REVIEWING the scene where the two girls are talking about one girl's black eye, Sousa asks the audience for a different way of dealing with the situation.

``Have your boyfriend beat him up,'' yells a girl.

``Besides having him beaten up,'' says Sousa patiently.

She points out that jealousy, possessiveness, and violent behavior are often seen as expressing love, but that that is false. She explains that after the boy hit the girl, they didn't feel closer. ``It didn't work,'' she comments.

One woman in the front row, a counselor perhaps, asks elegantly, ``What should a girl do if a boy says he'll kill himself if she leaves him?''

Mr. Aucoin remarks that this threat is ``incredible manipulation.''

One boy comes up to the front to give a more detailed opinion on this point. ``If the guy's gonna kill himself 'cause the girl leaves, I think he should kill the girl instead, 'cause she's leaving him,'' he says.

``If these boys were alone, I don't think they'd be saying the stuff they're saying,'' says a counselor in the front row.

``I know what it is to feel that you are being blamed for everything that any man ever did to any woman - that's a very uncomfortable position,'' says Aucoin.

AT the end, a group of counselors sitting in the front row introduce themselves and give information on how they can be reached if the kids need help with a problem with a boyfriend or girlfriend.

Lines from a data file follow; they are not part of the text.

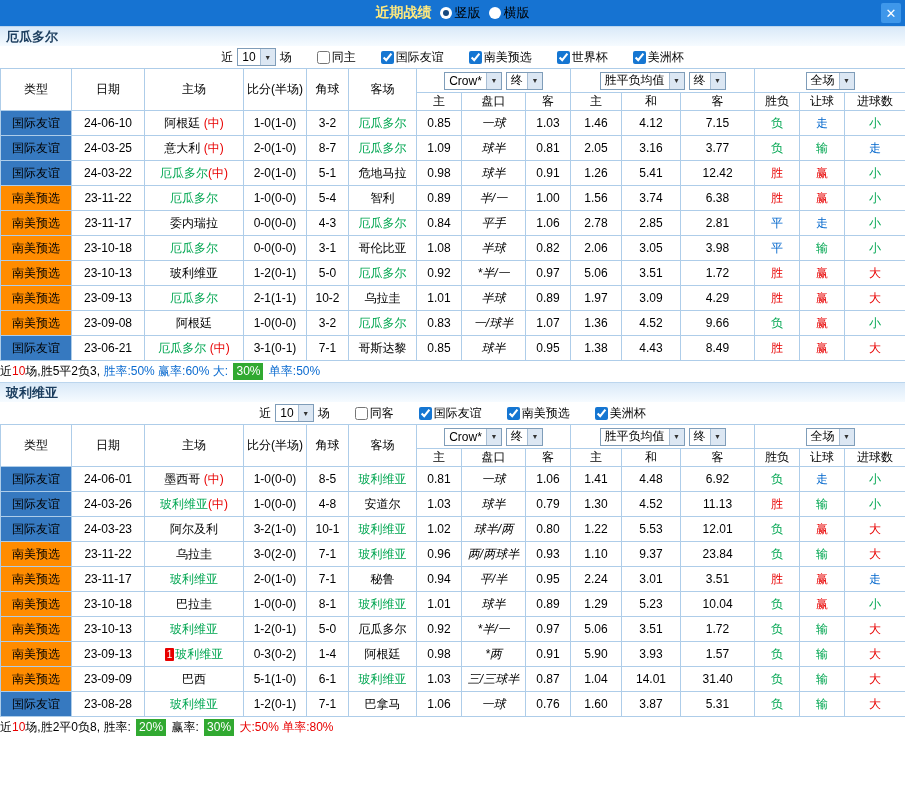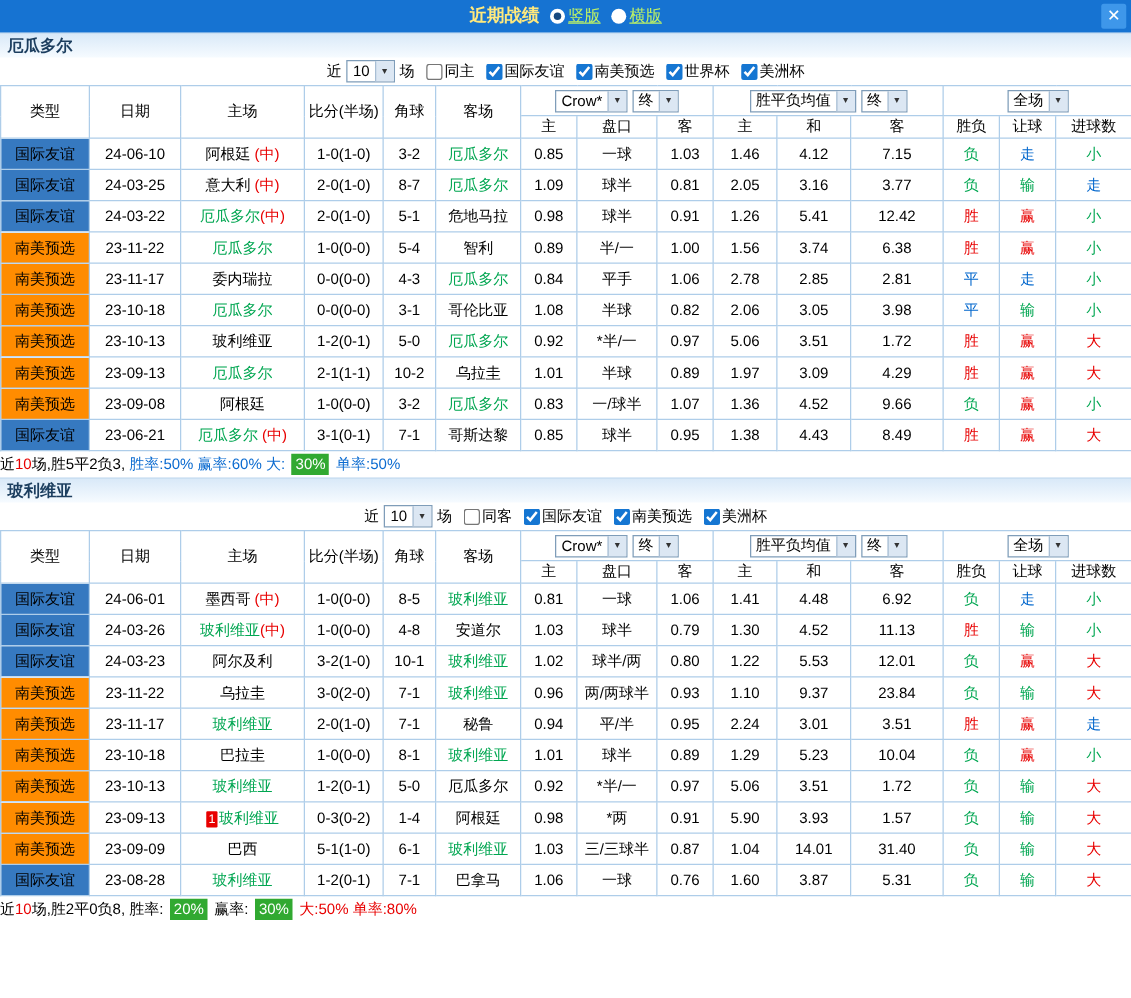"竖版" .radio { color: #bef264 -> #000000; text-decoration: underline -> none }
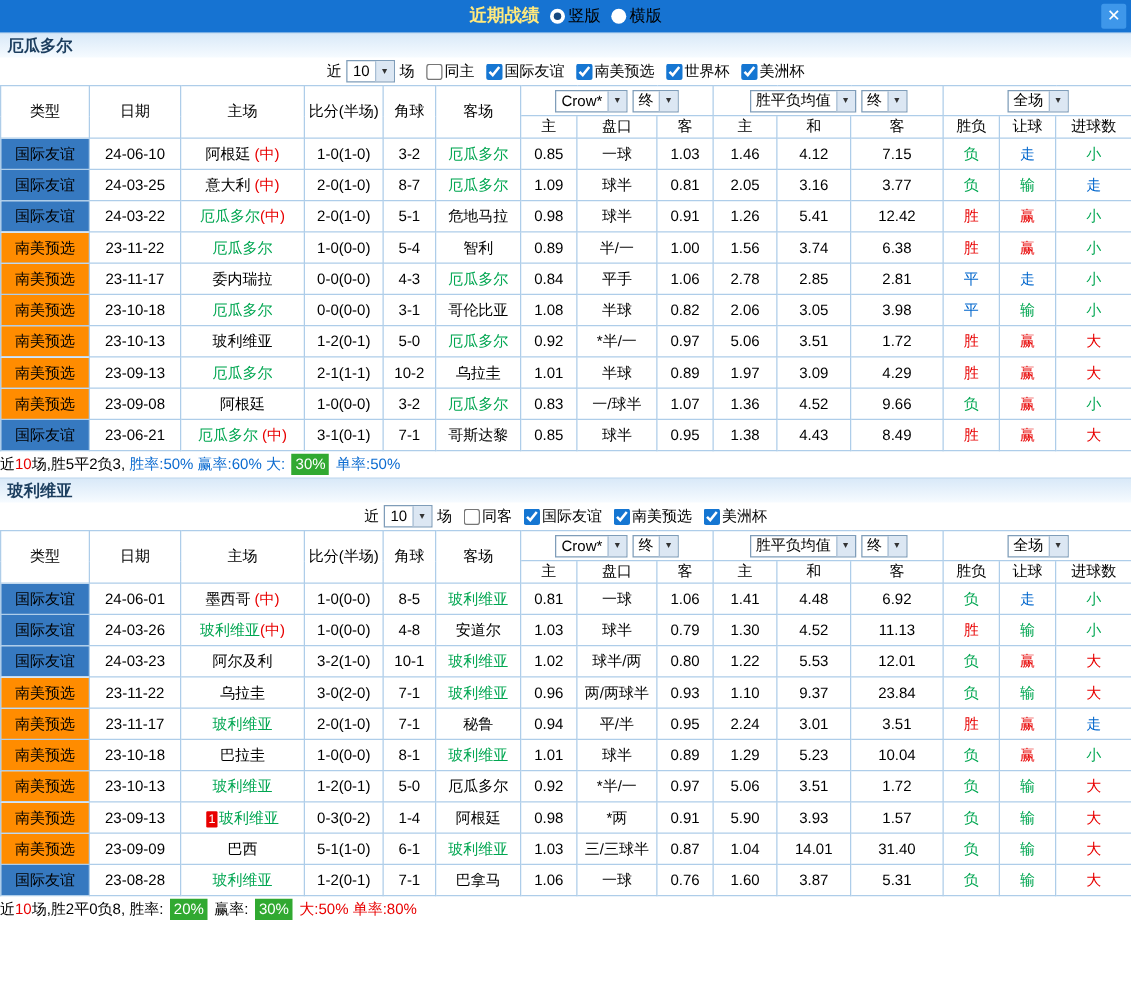"同主" .cb { margin-left: 5px -> 21px }
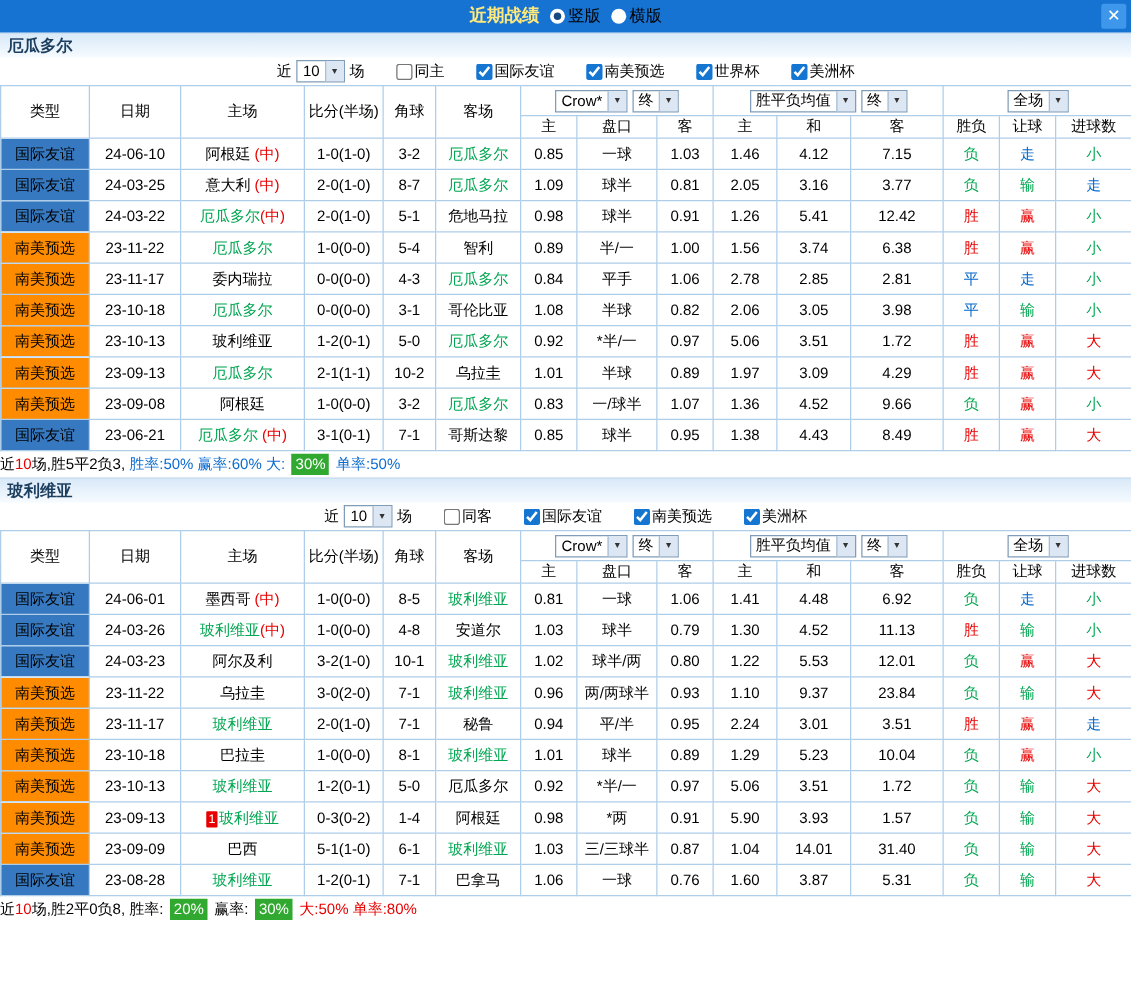"一球" td.hcap { font-style: none -> italic }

There seems to be an impressive amount of help available, also a tremendous concern.

The school guidance counselor takes the opportunity to say gently, ``I hope some of the behavior I wasn't pleased with isn't a real reflection of the way you feel.''

``They're making the school look like a jerk,'' says a girl in the third row, with disgust.

After the program, people are disassembling lights and tidying up. Aucoin and Sousa stand in front to answer individual questions.

The boys' reactions to the program is pretty typical, apparently. ``They think that's what the girls want to hear,'' Sousa comments.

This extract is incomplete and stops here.